Task brief:
With the pictures excluded, retype the records that follow exactly.
[Opening Records for this exercise section]
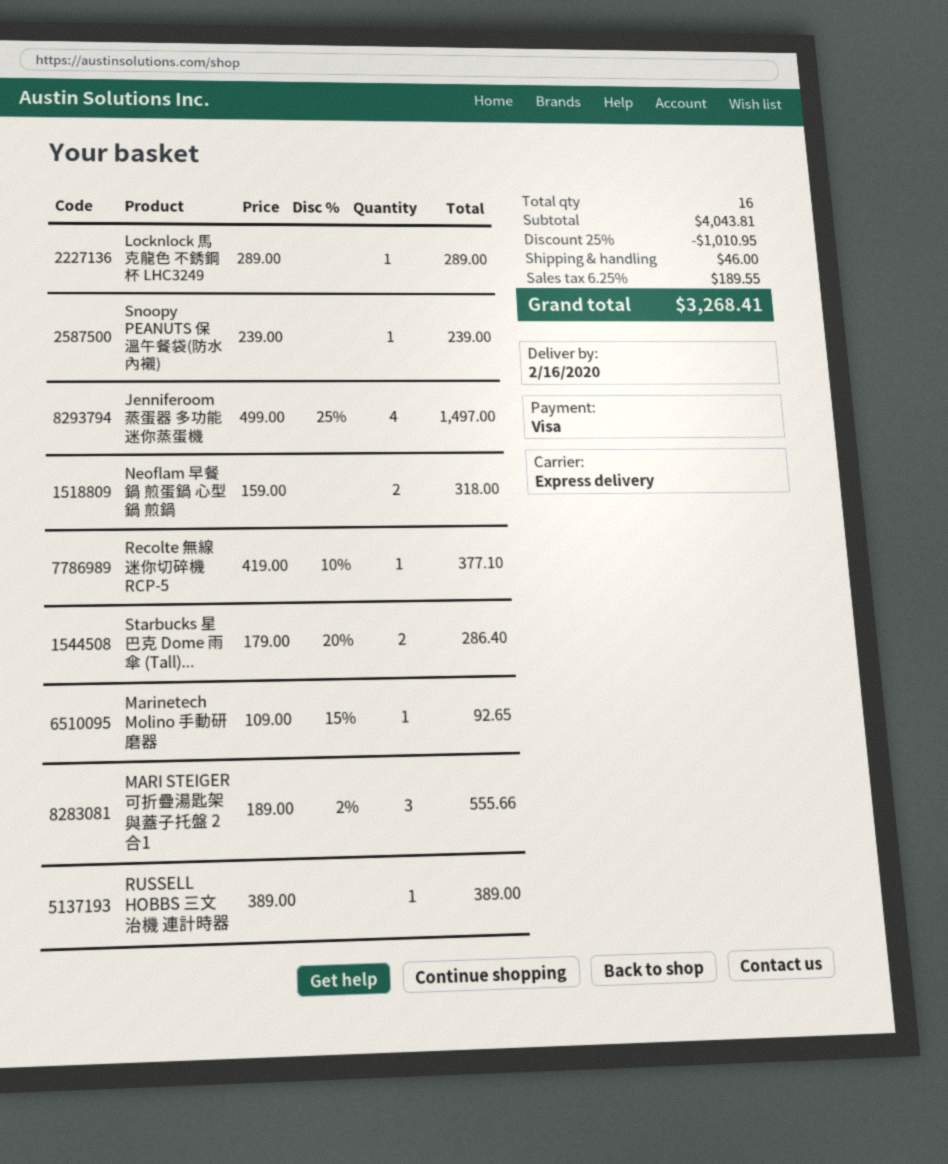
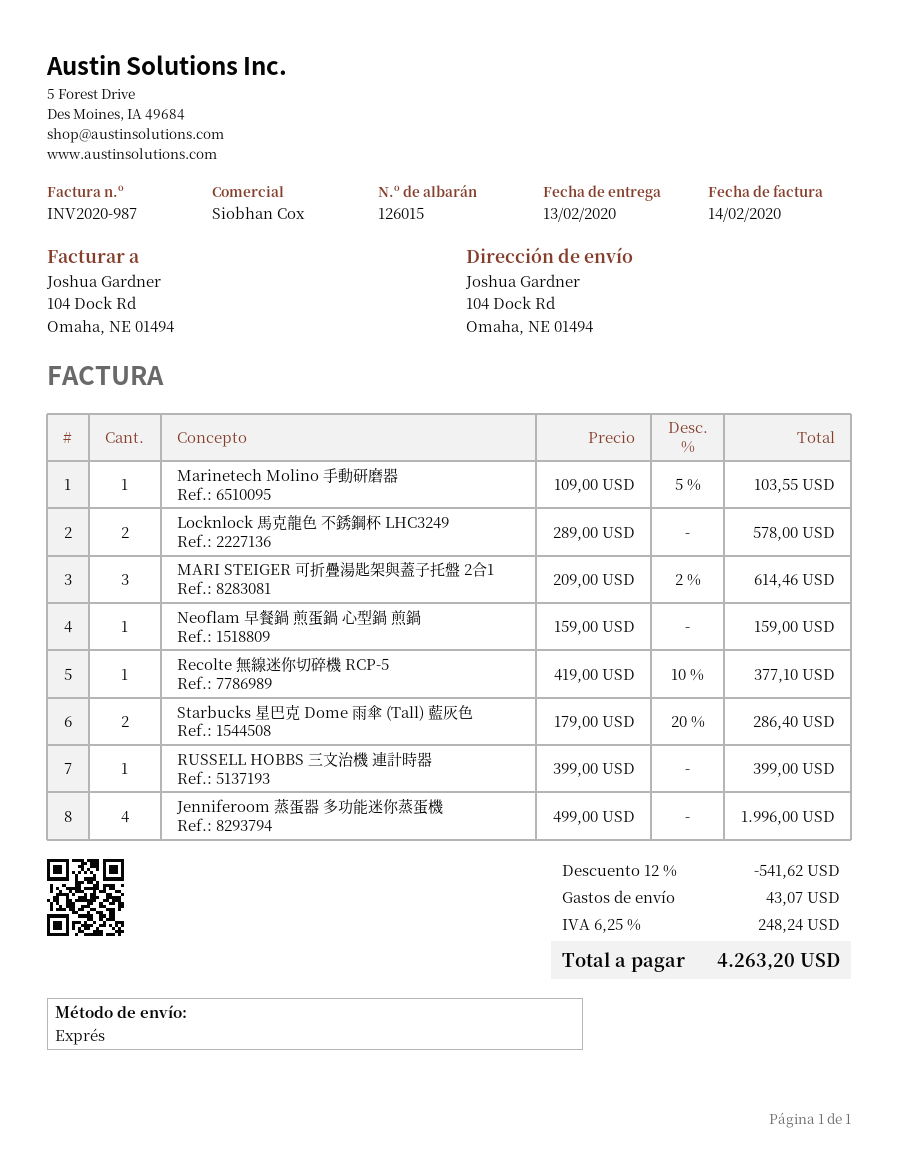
delivery date: 2020-02-16 -> 2020-02-13
Locknlock 馬克龍色 不銹鋼杯 LHC3249: 1 x 289.00 = 289.00 -> 2 x 289.00 = 578.00
Snoopy PEANUTS 保溫午餐袋(防水內襯): 1 x 239.00 = 239.00 -> none
Jenniferoom 蒸蛋器 多功能迷你蒸蛋機: 4 x 499.00 - 25% = 1497.00 -> 4 x 499.00 = 1996.00
Neoflam 早餐鍋 煎蛋鍋 心型鍋 煎鍋: 2 x 159.00 = 318.00 -> 1 x 159.00 = 159.00
Marinetech Molino 手動研磨器: 1 x 109.00 - 15% = 92.65 -> 1 x 109.00 - 5% = 103.55
MARI STEIGER 可折疊湯匙架與蓋子托盤 2合1: 3 x 189.00 - 2% = 555.66 -> 3 x 209.00 - 2% = 614.46
RUSSELL HOBBS 三文治機 連計時器: 1 x 389.00 = 389.00 -> 1 x 399.00 = 399.00
discount: 25% = 1010.95 -> 12% = 541.62
shipping: 46.00 -> 43.07
tax: 6.25% = 189.55 -> 6.25% = 248.24
total: 3268.41 -> 4263.20

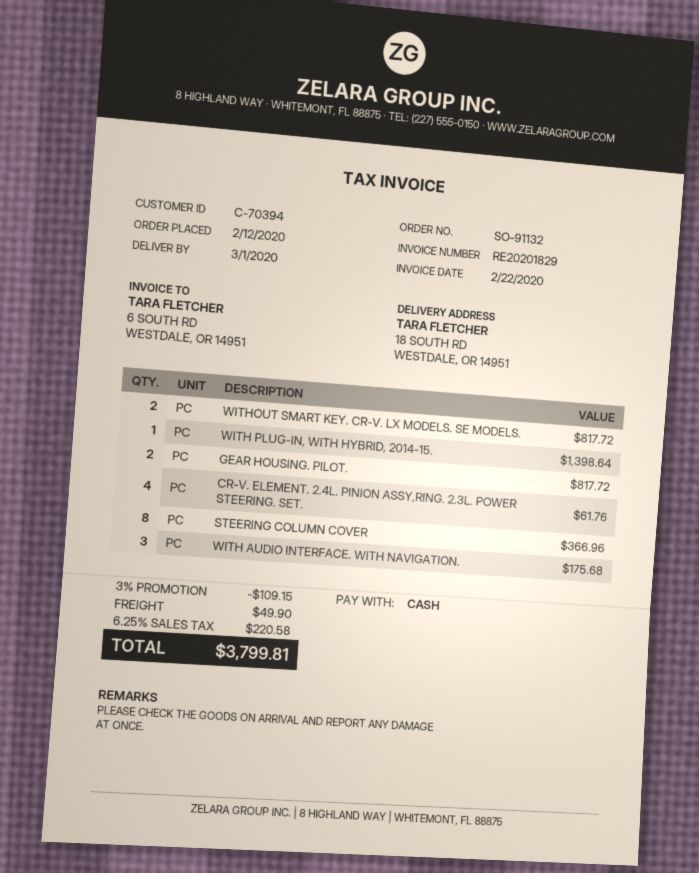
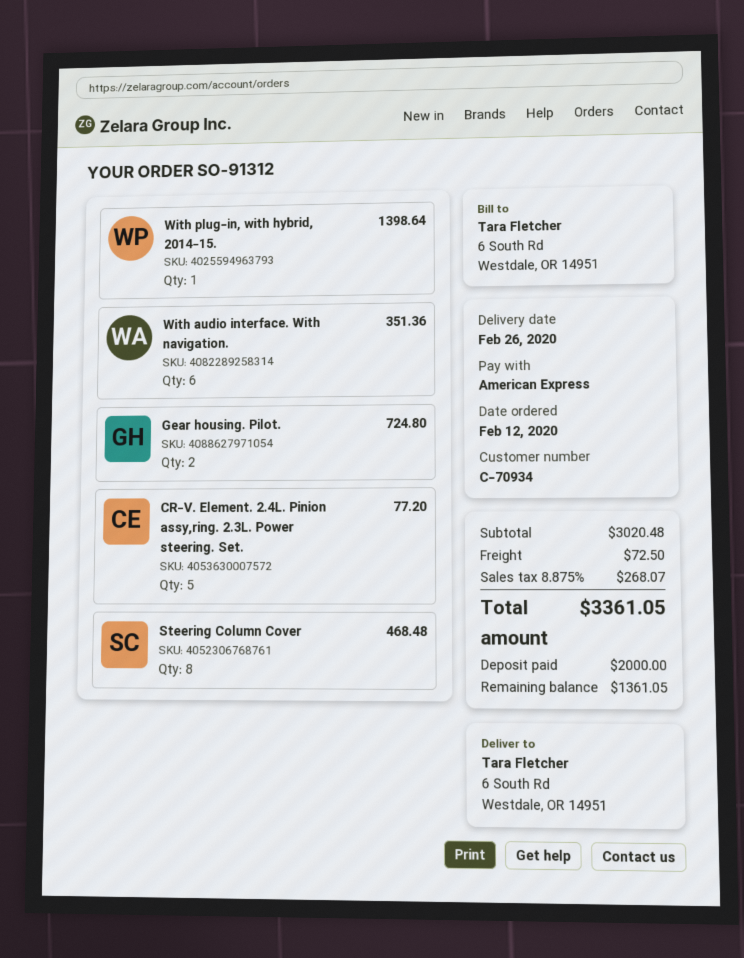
order number: SO-91132 -> SO-91312
delivery date: 2020-03-01 -> 2020-02-26
customer number: C-70394 -> C-70934
payment method: cash -> American Express
ship to: 18 SOUTH RD, WESTDALE, OR 14951 -> 6 South Rd, Westdale, OR 14951
WITHOUT SMART KEY. CR-V. LX MODELS. SE MODELS.: 2 for 817.72 -> none
GEAR HOUSING. PILOT.: 2 for 817.72 -> 2 for 724.80
CR-V. ELEMENT. 2.4L. PINION ASSY,RING. 2.3L. POWER STEERING. SET.: 4 for 61.76 -> 5 for 77.20
STEERING COLUMN COVER: 8 for 366.96 -> 8 for 468.48
WITH AUDIO INTERFACE. WITH NAVIGATION.: 3 for 175.68 -> 6 for 351.36
discount: 3% = 109.15 -> none
shipping: 49.90 -> 72.50
tax: 6.25% = 220.58 -> 8.875% = 268.07
total: 3799.81 -> 3361.05

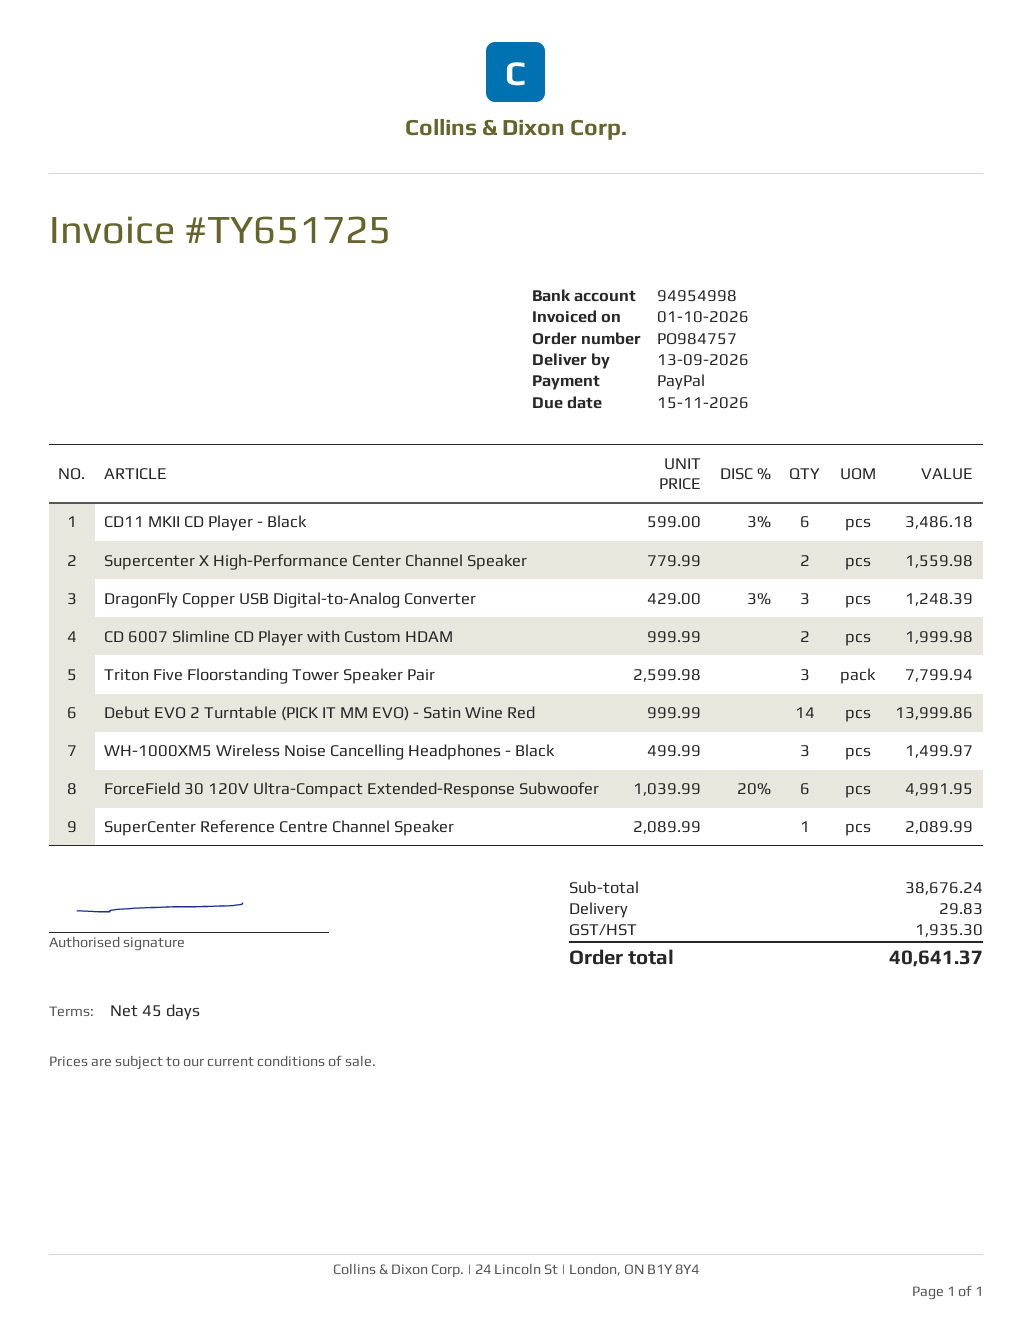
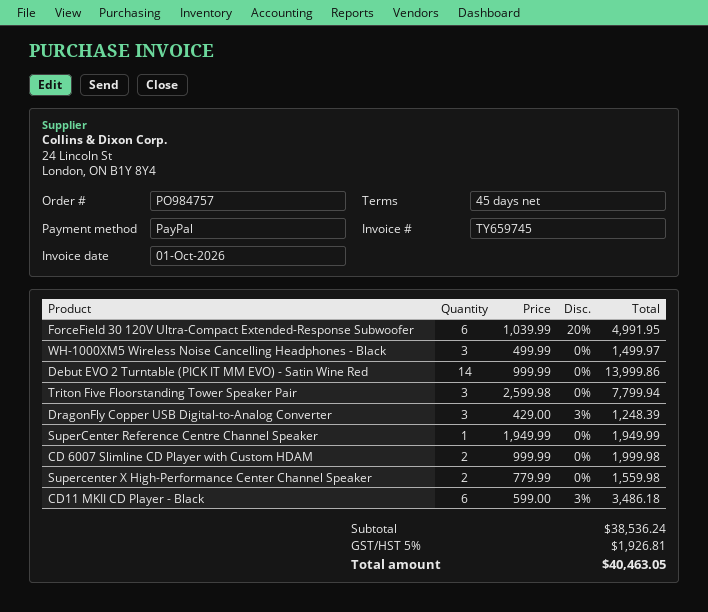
invoice number: TY651725 -> TY659745
SuperCenter Reference Centre Channel Speaker: 1 x 2089.99 = 2089.99 -> 1 x 1949.99 = 1949.99
subtotal: 38676.24 -> 38536.24
shipping: 29.83 -> none
tax: 1935.30 -> 1926.81
total: 40641.37 -> 40463.05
[Closing Records for this exercise section]
Task response:
delivery date: 2020-02-16 -> 2020-02-13
Locknlock 馬克龍色 不銹鋼杯 LHC3249: 1 x 289.00 = 289.00 -> 2 x 289.00 = 578.00
Snoopy PEANUTS 保溫午餐袋(防水內襯): 1 x 239.00 = 239.00 -> none
Jenniferoom 蒸蛋器 多功能迷你蒸蛋機: 4 x 499.00 - 25% = 1497.00 -> 4 x 499.00 = 1996.00
Neoflam 早餐鍋 煎蛋鍋 心型鍋 煎鍋: 2 x 159.00 = 318.00 -> 1 x 159.00 = 159.00
Marinetech Molino 手動研磨器: 1 x 109.00 - 15% = 92.65 -> 1 x 109.00 - 5% = 103.55
MARI STEIGER 可折疊湯匙架與蓋子托盤 2合1: 3 x 189.00 - 2% = 555.66 -> 3 x 209.00 - 2% = 614.46
RUSSELL HOBBS 三文治機 連計時器: 1 x 389.00 = 389.00 -> 1 x 399.00 = 399.00
discount: 25% = 1010.95 -> 12% = 541.62
shipping: 46.00 -> 43.07
tax: 6.25% = 189.55 -> 6.25% = 248.24
total: 3268.41 -> 4263.20

order number: SO-91132 -> SO-91312
delivery date: 2020-03-01 -> 2020-02-26
customer number: C-70394 -> C-70934
payment method: cash -> American Express
ship to: 18 SOUTH RD, WESTDALE, OR 14951 -> 6 South Rd, Westdale, OR 14951
WITHOUT SMART KEY. CR-V. LX MODELS. SE MODELS.: 2 for 817.72 -> none
GEAR HOUSING. PILOT.: 2 for 817.72 -> 2 for 724.80
CR-V. ELEMENT. 2.4L. PINION ASSY,RING. 2.3L. POWER STEERING. SET.: 4 for 61.76 -> 5 for 77.20
STEERING COLUMN COVER: 8 for 366.96 -> 8 for 468.48
WITH AUDIO INTERFACE. WITH NAVIGATION.: 3 for 175.68 -> 6 for 351.36
discount: 3% = 109.15 -> none
shipping: 49.90 -> 72.50
tax: 6.25% = 220.58 -> 8.875% = 268.07
total: 3799.81 -> 3361.05

invoice number: TY651725 -> TY659745
SuperCenter Reference Centre Channel Speaker: 1 x 2089.99 = 2089.99 -> 1 x 1949.99 = 1949.99
subtotal: 38676.24 -> 38536.24
shipping: 29.83 -> none
tax: 1935.30 -> 1926.81
total: 40641.37 -> 40463.05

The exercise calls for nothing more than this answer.